Ante el vendaval que parece avecindarse de Secretarías y Ministerio, es importante insistir en nuestra incuestionable realidad. Guatemala sigue su ruta hacia la asfixia. Alarmantes datos con ausencias de procesos de formación humana, como políticas alimentarias y nutricionales, salud preventiva y curativa, y sistemas de enseñanza apropiados, único alivio que debemos perseguir.
Toca a Álvaro Colom, anfitrión de un gobierno improvisado con inexpertos o en alianza con expertos de conducta ilícita, antipático al poder económico, sensible a los medios de comunicación y decorado con metidas de pata por donde quiera, no le queda sino recibir una factura en papel pergamino. ¡Así no se puede! Con o sin proceso de democratización, de antes o después de 1986, todos se han sentado en el trono de la desgracia, pero el postre se lo está comiendo Colom.
La lectura del país con un escenario mundial como el actual y dos capítulos. El primer capítulo pone a la vista una historia de desnutrición, mortalidad infantil y analfabetismo. Segundo capítulo inmersos en terreno fértil para el crimen desorganizado, organizado y el narcotráfico ¿quién podrá defendernos? El chapulín neoliberal. Que nos dice: hay que dejar que las fuerzas del mercado fluctúen libremente, porque así el empresario dispone qué salario pagar y el obrero puede decidir qué producto comer; la mayoría solo come a medias tortilla y café.

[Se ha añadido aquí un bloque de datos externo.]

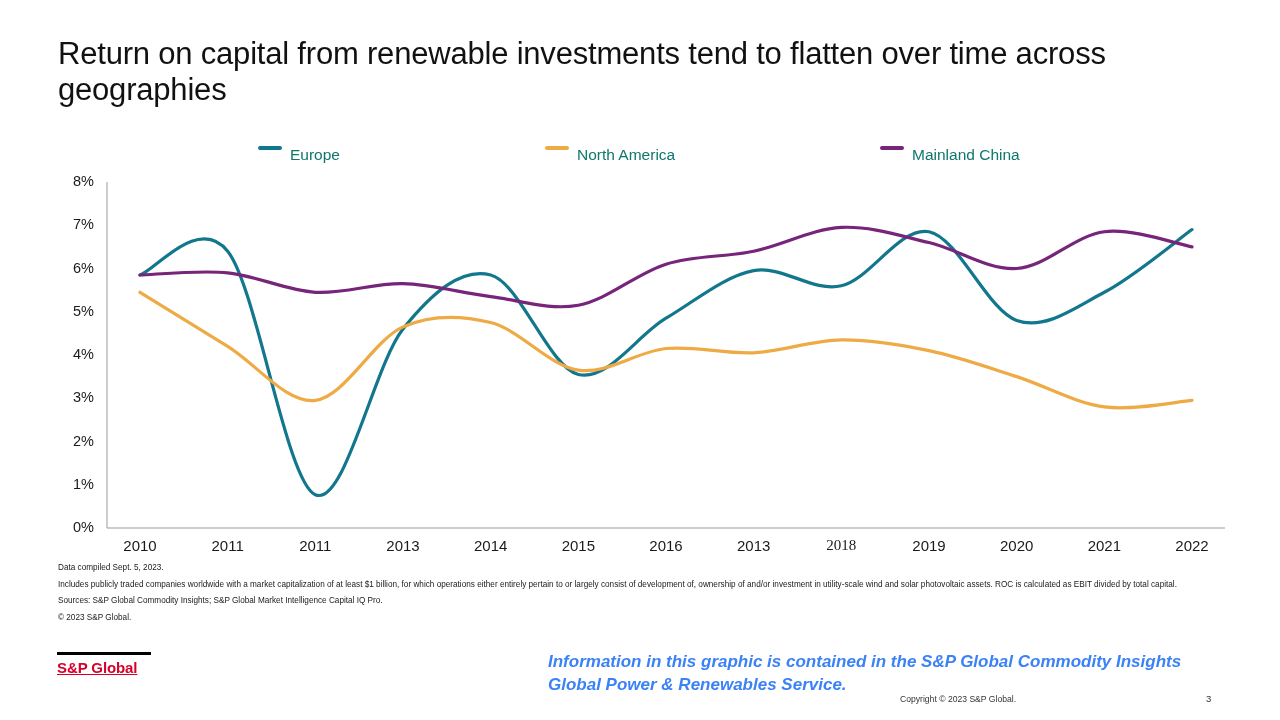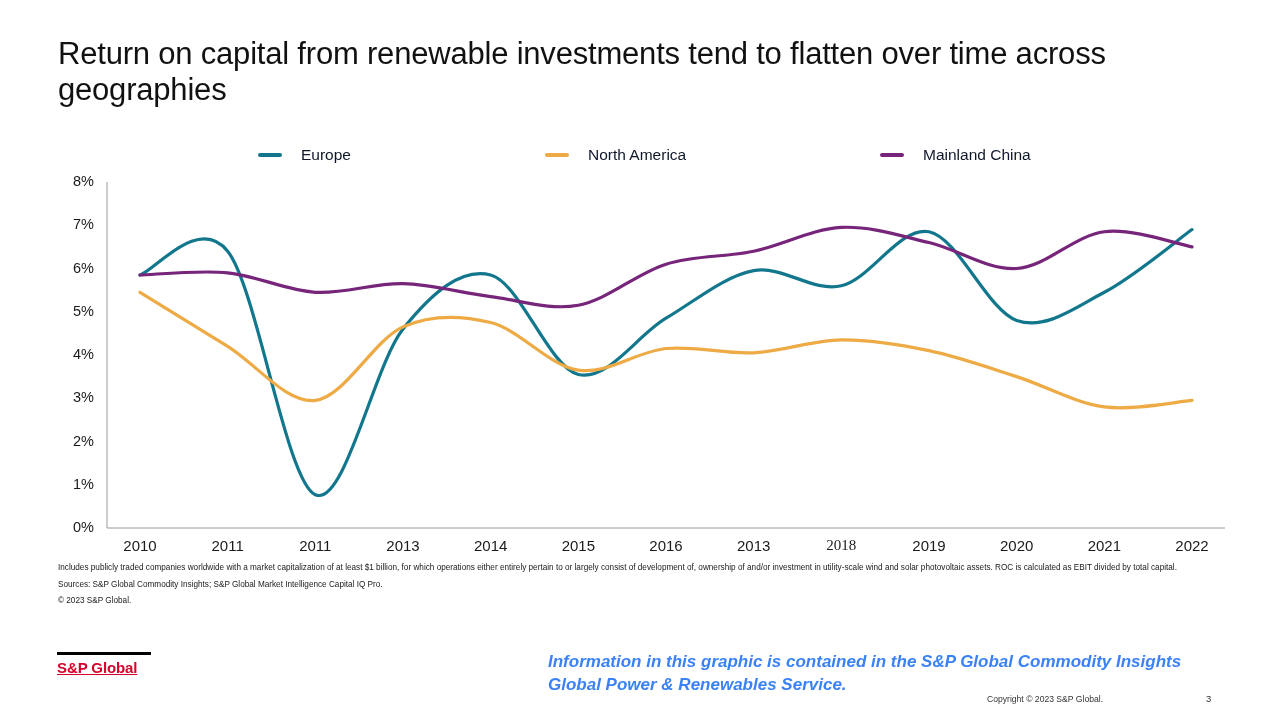--- a/index.html
+++ b/index.html
@@ -33,24 +33,24 @@
   .legend {
     position: absolute;
     left: 258px;
     top: 146px;
     width: 830px;
     height: 24px;
   }
   .legend-item {
     position: absolute;
     display: flex;
-    align-items: center;
-    gap: 18px;
+    align-items: flex-start;
+    gap: 7px;
     font-size: 15.5px;
-    color: #0f172a;
+    color: #0f766e;
     white-space: nowrap;
   }
   .legend-item.i0 { left: 0px; }
   .legend-item.i1 { left: 287px; }
   .legend-item.i2 { left: 622px; }
   .legend-swatch {
     width: 24px;
     height: 4px;
     border-radius: 2px;
     flex: none;
@@ -139,21 +139,21 @@
     font-style: italic;
     font-weight: bold;
     color: #3b82f6;
   }
 
   .copyright {
     position: absolute;
     left: 900px;
     top: 694px;
     width: 290px;
-    text-align: center;
+    text-align: left;
     font-size: 8.6px;
     color: #333333;
   }
   .page-num {
     position: absolute;
     left: 1206px;
     top: 693px;
     font-size: 9.5px;
     color: #333333;
   }
@@ -212,20 +212,21 @@
       <div class="x-tick-label" style="left: 718.667px; top: 362px;">2013</div>
       <div class="x-tick-label" style="left: 806.333px; top: 362px; font-family: Liberation Serif, serif;">2018</div>
       <div class="x-tick-label" style="left: 894px; top: 362px;">2019</div>
       <div class="x-tick-label" style="left: 981.667px; top: 362px;">2020</div>
       <div class="x-tick-label" style="left: 1069.33px; top: 362px;">2021</div>
       <div class="x-tick-label" style="left: 1157px; top: 362px;">2022</div>
     </div>
 </div>
 
 <div class="footnotes">
+  <div class="fn">Data compiled Sept. 5, 2023.</div>
   <div class="fn fn-wide">Includes publicly traded companies worldwide with a market capitalization of at least $1 billion, for which operations either entirely pertain to or largely consist of development of, ownership of and/or investment in utility-scale wind and solar photovoltaic assets. ROC is calculated as EBIT divided by total capital.</div>
   <div class="fn">Sources: S&amp;P Global Commodity Insights; S&amp;P Global Market Intelligence Capital IQ Pro.</div>
   <div class="fn">© 2023 S&amp;P Global.</div>
 </div>
 
 <div class="logo-block">
   <div class="logo-rule"></div>
   <div class="logo-top">S&amp;P Global</div>
 </div>
 

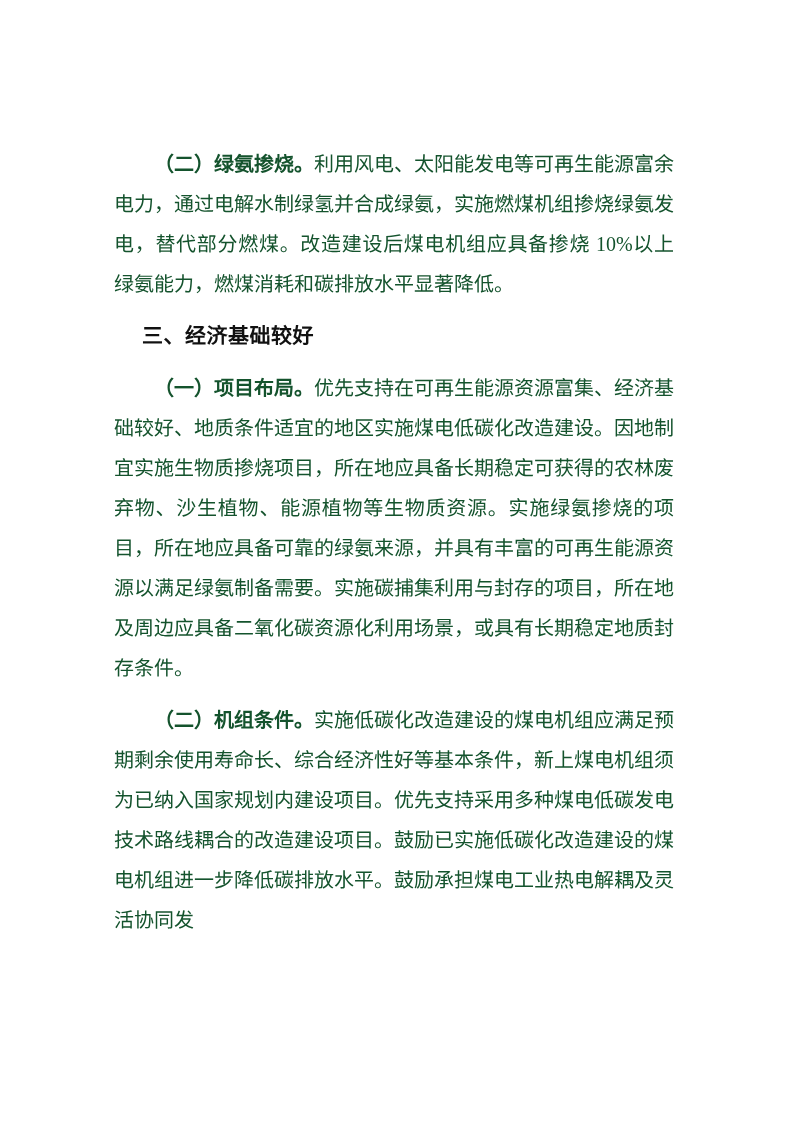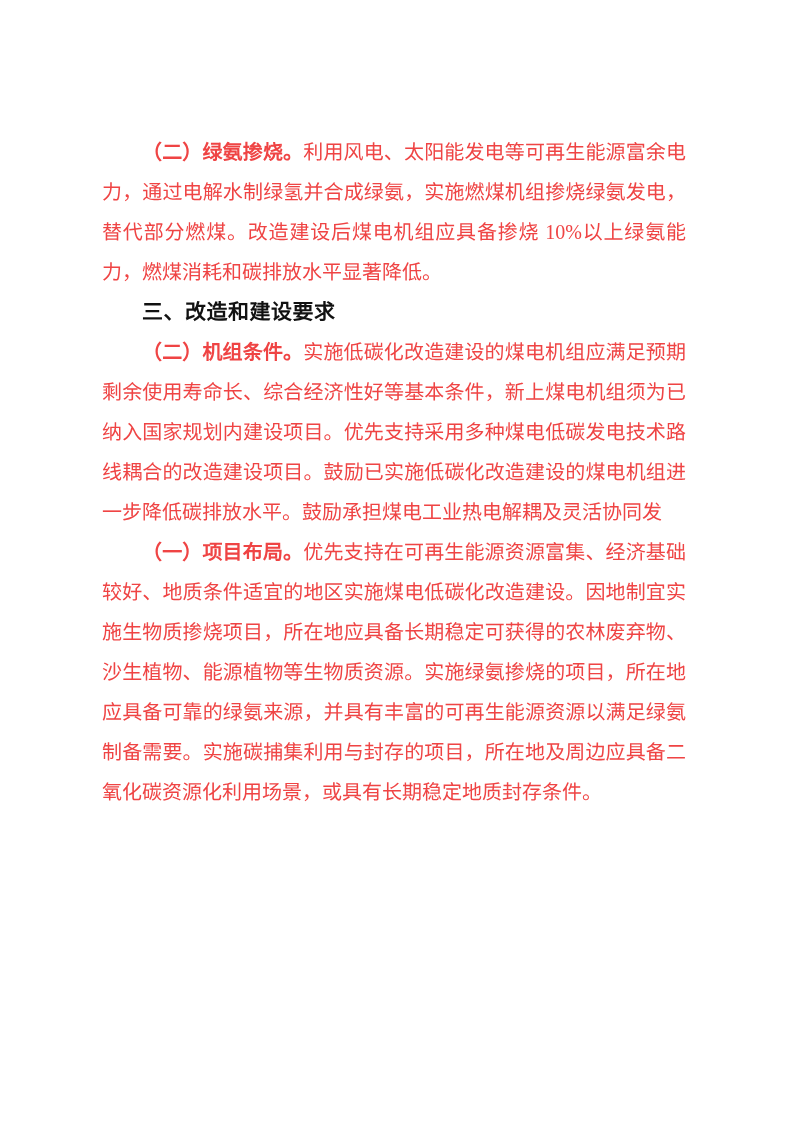--- a/index.html
+++ b/index.html
@@ -20,27 +20,27 @@
     overflow: hidden;
     color: #1d1d1d;
   }
   .content {
     position: absolute;
     left: 102px;
     top: 132px;
     width: 584px;
   }
   .para {
-    margin: 0;
+    margin: 12px;
     font-family: "Liberation Serif", "DejaVu Serif", serif;
     font-size: 20px;
     line-height: 40px;
     text-align: justify;
     text-indent: 2em;
-    color: #ef4444;
+    color: #14532d;
     letter-spacing: 0;
     word-break: normal;
     line-break: strict;
   }
   .para .lead {
     font-weight: 700;
   }
   .section-heading {
     margin: 0;
     font-family: "Liberation Sans", "DejaVu Sans", sans-serif;
@@ -54,20 +54,20 @@
 </style>
 </head>
 <body>
 
 <div class="page">
   <div class="content">
 
     <p class="para"><span class="lead">（二）绿氨掺烧。</span><span>利用风电、太阳能发电等可再生能源富余电力，通过电解水制绿氢并合成绿氨，实施燃煤机组掺烧绿氨发电，替代部分燃煤。改造建设后煤电机组应具备掺烧 10%以上绿氨能力，燃煤消耗和碳排放水平显著降低。</span></p>
 
 
-    <h2 class="section-heading">三、改造和建设要求</h2>
+    <h2 class="section-heading">三、经济基础较好</h2>
+
+    <p class="para"><span class="lead">（一）项目布局。</span><span>优先支持在可再生能源资源富集、经济基础较好、地质条件适宜的地区实施煤电低碳化改造建设。因地制宜实施生物质掺烧项目，所在地应具备长期稳定可获得的农林废弃物、沙生植物、能源植物等生物质资源。实施绿氨掺烧的项目，所在地应具备可靠的绿氨来源，并具有丰富的可再生能源资源以满足绿氨制备需要。实施碳捕集利用与封存的项目，所在地及周边应具备二氧化碳资源化利用场景，或具有长期稳定地质封存条件。</span></p>
 
     <p class="para"><span class="lead">（二）机组条件。</span><span>实施低碳化改造建设的煤电机组应满足预期剩余使用寿命长、综合经济性好等基本条件，新上煤电机组须为已纳入国家规划内建设项目。优先支持采用多种煤电低碳发电技术路线耦合的改造建设项目。鼓励已实施低碳化改造建设的煤电机组进一步降低碳排放水平。鼓励承担煤电工业热电解耦及灵活协同发</span></p>
-
-    <p class="para"><span class="lead">（一）项目布局。</span><span>优先支持在可再生能源资源富集、经济基础较好、地质条件适宜的地区实施煤电低碳化改造建设。因地制宜实施生物质掺烧项目，所在地应具备长期稳定可获得的农林废弃物、沙生植物、能源植物等生物质资源。实施绿氨掺烧的项目，所在地应具备可靠的绿氨来源，并具有丰富的可再生能源资源以满足绿氨制备需要。实施碳捕集利用与封存的项目，所在地及周边应具备二氧化碳资源化利用场景，或具有长期稳定地质封存条件。</span></p>
 
   </div>
 </div>
 
 </body></html>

Acomodo la parábola que dice así: transita un elegante señor en una suburban blindada último modelo y mira que en un sitio vacío hay dos personas comiendo grama. Entonces, le pide al piloto que pare y se acerca para preguntarles: “¿Qué sucede? ¿Por qué comen grama?” –“Es que no tenemos que comer”, responden. El señor les ofrece subir a su vehículo y darles de comer. Pero uno de los indigentes le dice: “Es que no solo somos los dos, también son mi esposa y tres niños, la esposa de mi amigo y sus cuatro hijos”. –“No importa, que vengan” dice el señor, “ya verán el alto de la grama de mi jardín”.
Interrogante del columnista: si con el neoliberalismo es suficiente, ¿para qué queremos el populismo que empobrece más? ¿Hace falta ser masoquista chapín? Exijamos “equidismo” para conseguir equidad.